Kesalahan #1: Tidak Siap Konten
Paling sering terjadi. Kamu pesan website, tapi konten teks & foto belum siap. Proyek molor, vendor frustrasi, kamu merasa “kok lama sekali?”
Cara hindari: Siapkan dulu minimal: logo, foto produk/tim, teks About Us, daftar layanan, dan foto yang representatif.
Kesalahan #2: Pilih Vendor Hanya Karena Paling Murah
Harga Rp 200 - 300 ribu terdengar menggiurkan. Tapi 4 bulan kemudian website lemot, sering error, dan vendornya sudah tidak bisa dihubungi.
Cara hindari: Tanya dulu: “Kalau ada masalah setelah 3 bulan, masih bisa dibantu?” Lihat portofolio nyata, bukan hanya mockup.
Kesalahan #3: Brief yang Kabur
“Kira-kira seperti ini ya…” tanpa contoh referensi. Hasilnya desain tidak sesuai ekspektasi dan revisi bolak-balik.
Cara hindari: Kirim 2–3 contoh website yang kamu suka + jelaskan apa yang kamu suka dari masing-masing.
Kesalahan #4: Harap Website Selesai Instan
Website bukan barang jadi yang tinggal beli. Butuh diskusi, revisi, dan testing.

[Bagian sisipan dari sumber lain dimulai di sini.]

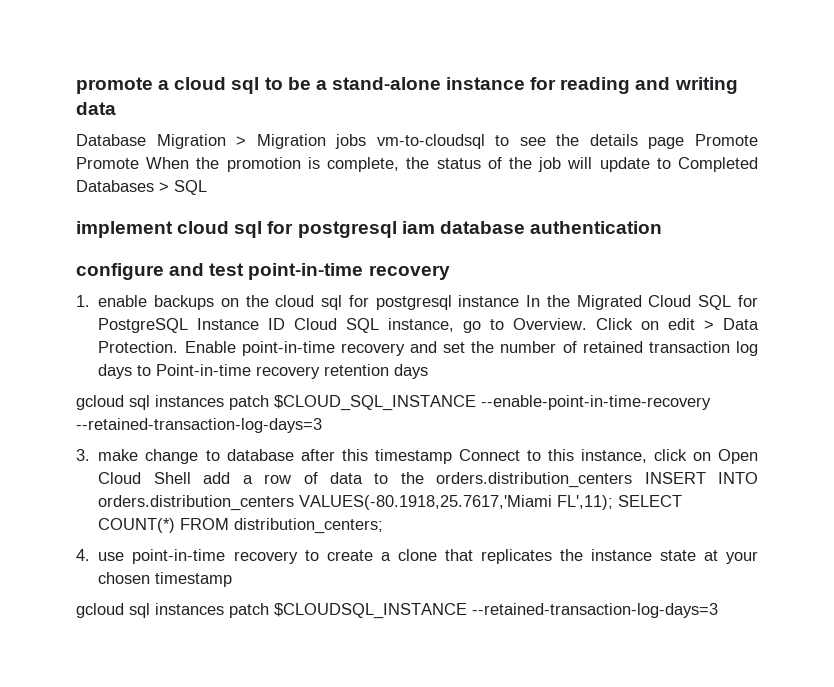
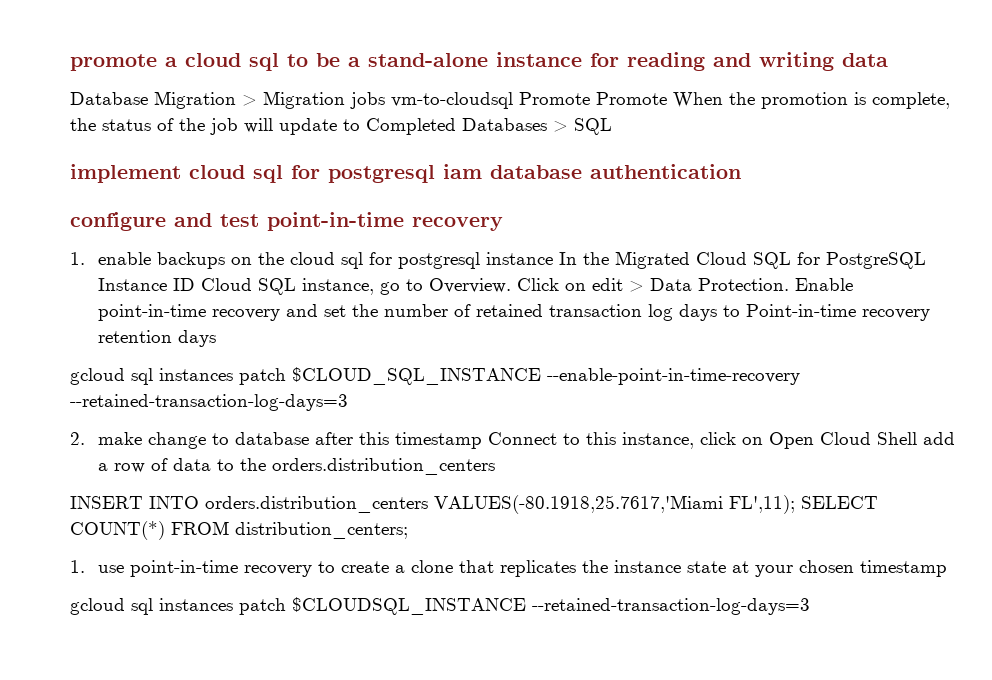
- Database Migration > Migration jobs vm-to-cloudsql to see the details page Promote Promote When the promotion is complete, the status of the job will update to Completed Databases > SQL
+ Database Migration > Migration jobs vm-to-cloudsql Promote Promote When the promotion is complete, the status of the job will update to Completed Databases > SQL
- 3. make change to database after this timestamp Connect to this instance, click on Open Cloud Shell add a row of data to the orders.distribution_centers INSERT INTO orders.distribution_centers VALUES(-80.1918,25.7617,'Miami FL',11); SELECT COUNT(*) FROM distribution_centers;
+ 2. make change to database after this timestamp Connect to this instance, click on Open Cloud Shell add a row of data to the orders.distribution_centers
+ INSERT INTO orders.distribution_centers VALUES(-80.1918,25.7617,'Miami FL',11); SELECT COUNT(*) FROM distribution_centers;
- 4. use point-in-time recovery to create a clone that replicates the instance state at your chosen timestamp
+ 1. use point-in-time recovery to create a clone that replicates the instance state at your chosen timestamp

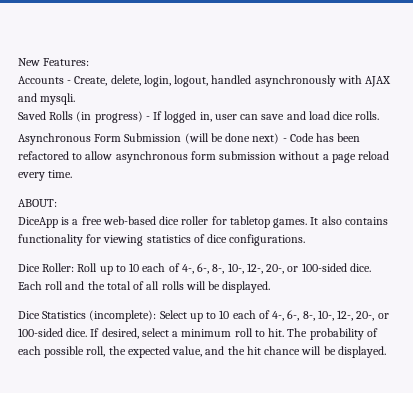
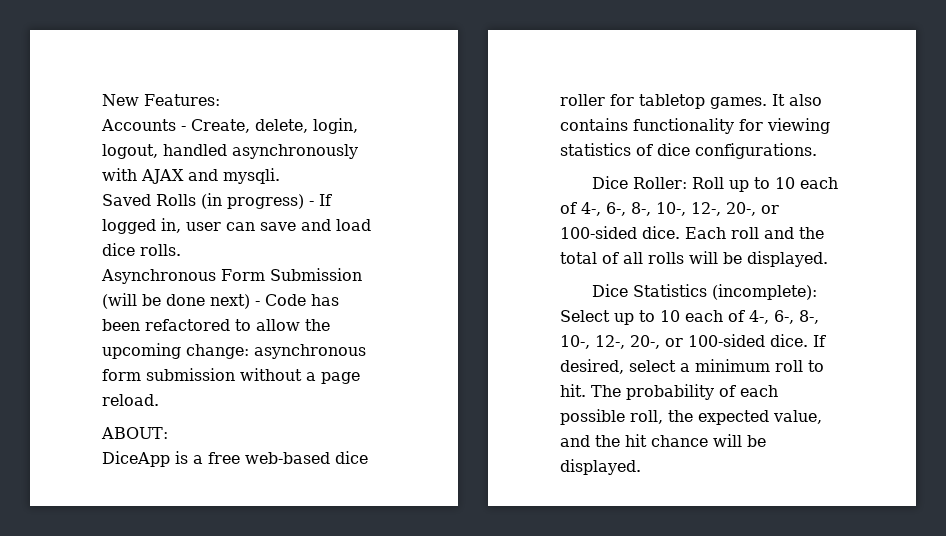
- Asynchronous Form Submission (will be done next) - Code has been refactored to allow asynchronous form submission without a page reload every time.
+ Asynchronous Form Submission (will be done next) - Code has been refactored to allow the upcoming change: asynchronous form submission without a page reload.

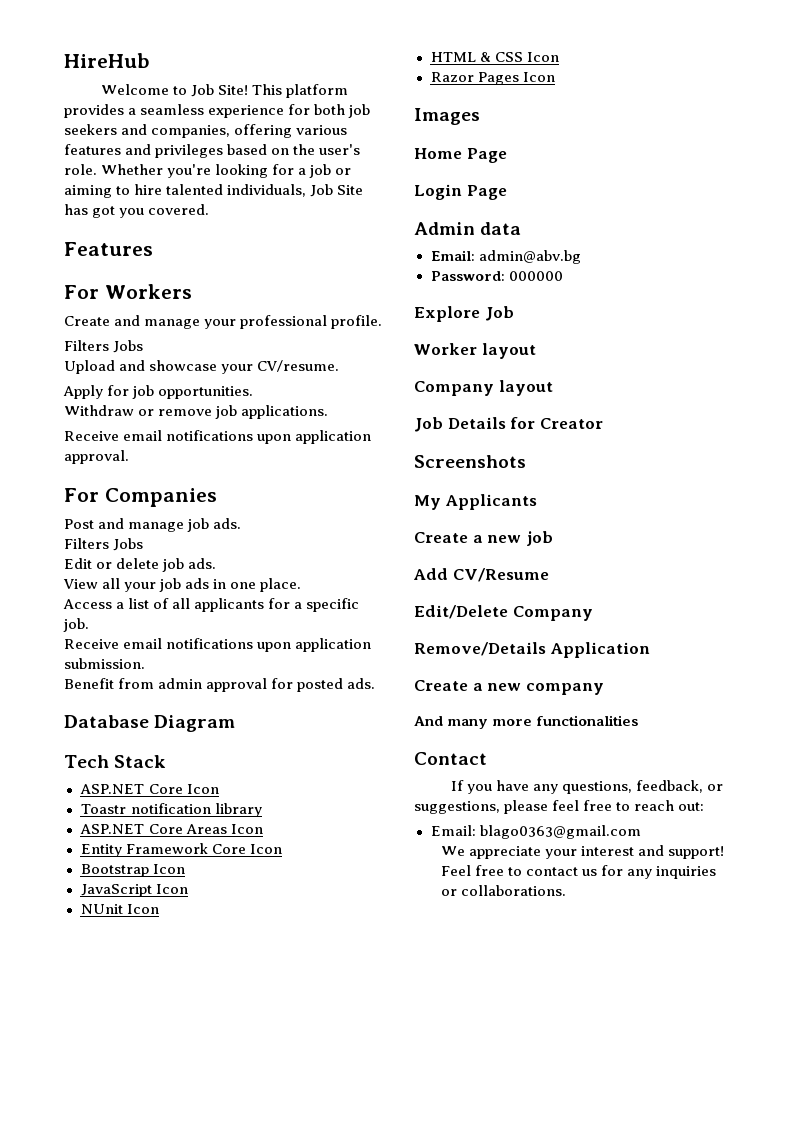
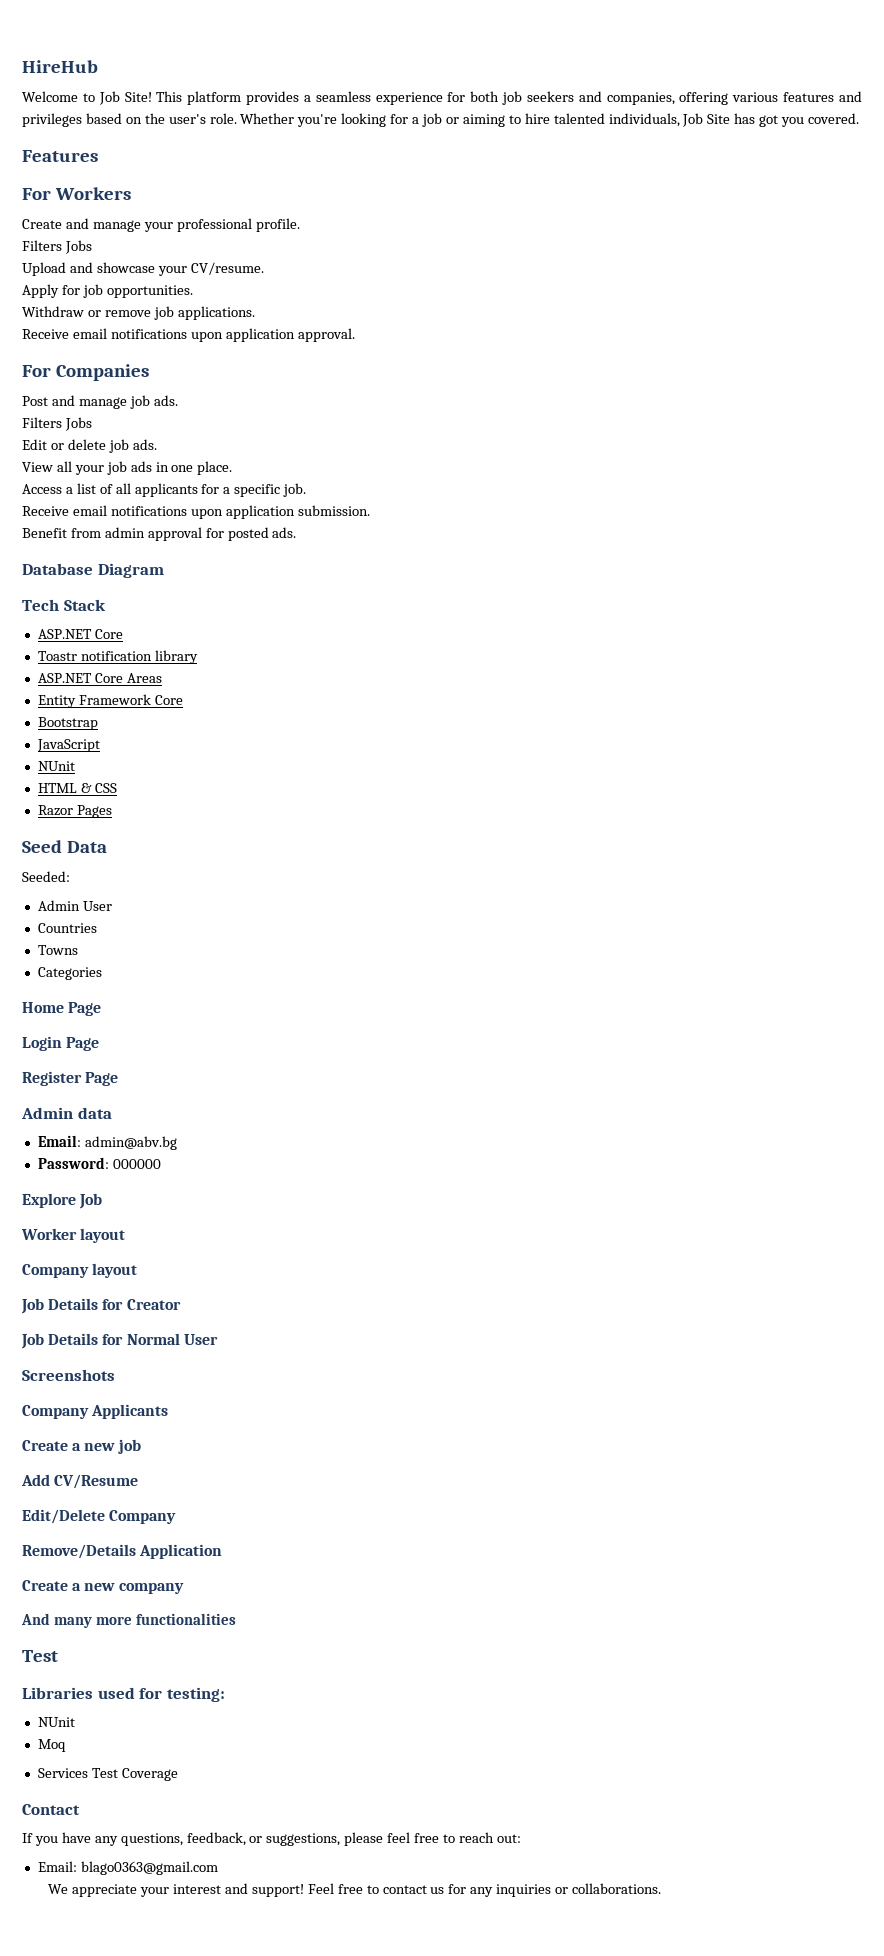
  Tech Stack
- ASP.NET Core Icon
+ ASP.NET Core
- ASP.NET Core Areas Icon
+ ASP.NET Core Areas
- Entity Framework Core Icon
+ Entity Framework Core
- Bootstrap Icon
+ Bootstrap
- JavaScript Icon
- NUnit Icon
+ JavaScript
+ NUnit
- HTML & CSS Icon
+ HTML & CSS
- Razor Pages Icon
- Images
+ Razor Pages
+ Seed Data
+ Seeded:
+ Admin User
+ Countries
+ Towns
+ Categories
+ Register Page
+ Job Details for Normal User
- My Applicants
+ Company Applicants
  And many more functionalities
+ Test
+ Libraries used for testing:
+ NUnit
+ Moq
+ Services Test Coverage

Cara hindari: Beri timeline realistis. Kalau butuh cepat, pilih landing page dulu.
Kesalahan #5: Tidak Bahas Maintenance
Kamu anggap “setelah selesai ya sudah”. Padahal website perlu update rutin.
Cara hindari: Tanya sejak awal: “Ada paket maintenance nggak? Berapa biayanya?”
Pengalaman kami di Erjeweb: klien yang datang dengan brief jelas + konten siap biasanya selesai tepat waktu dan puas 100%. Sisanya hampir selalu ada revisi besar di tengah jalan.